⟨
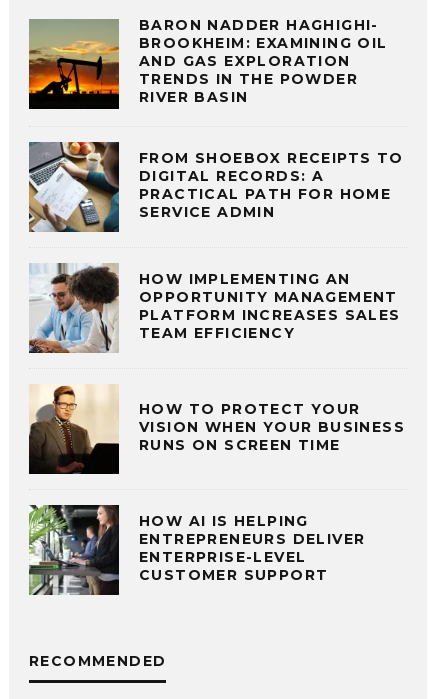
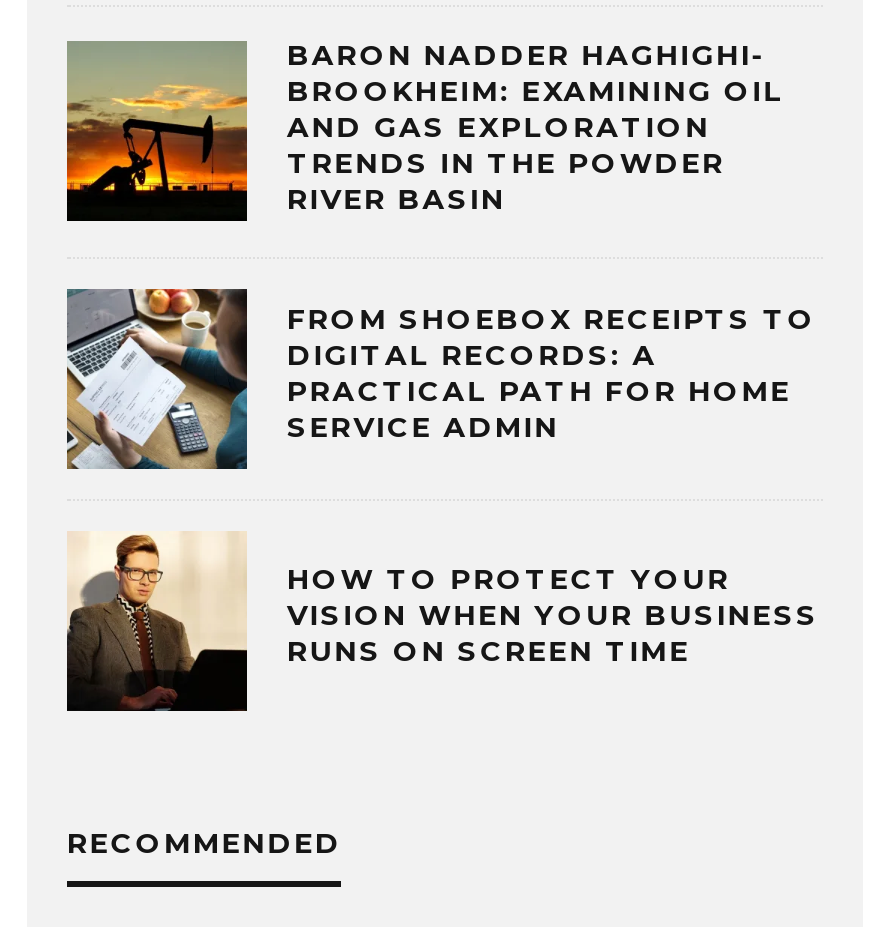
- [image]
- HOW IMPLEMENTING AN
- OPPORTUNITY MANAGEMENT
- PLATFORM INCREASES SALES
- TEAM EFFICIENCY

- [image]
- HOW AI IS HELPING
- ENTREPRENEURS DELIVER
- ENTERPRISE-LEVEL
- CUSTOMER SUPPORT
⟩
▶ **WHAT IS EXPECTED**
Reply with an exact copy of the lines running from the one containing "- PLATFORM INCREASES SALES" through the end of the entries above, both ends included.

▶ **TASK SOLUTION**
- PLATFORM INCREASES SALES
- TEAM EFFICIENCY

- [image]
- HOW AI IS HELPING
- ENTREPRENEURS DELIVER
- ENTERPRISE-LEVEL
- CUSTOMER SUPPORT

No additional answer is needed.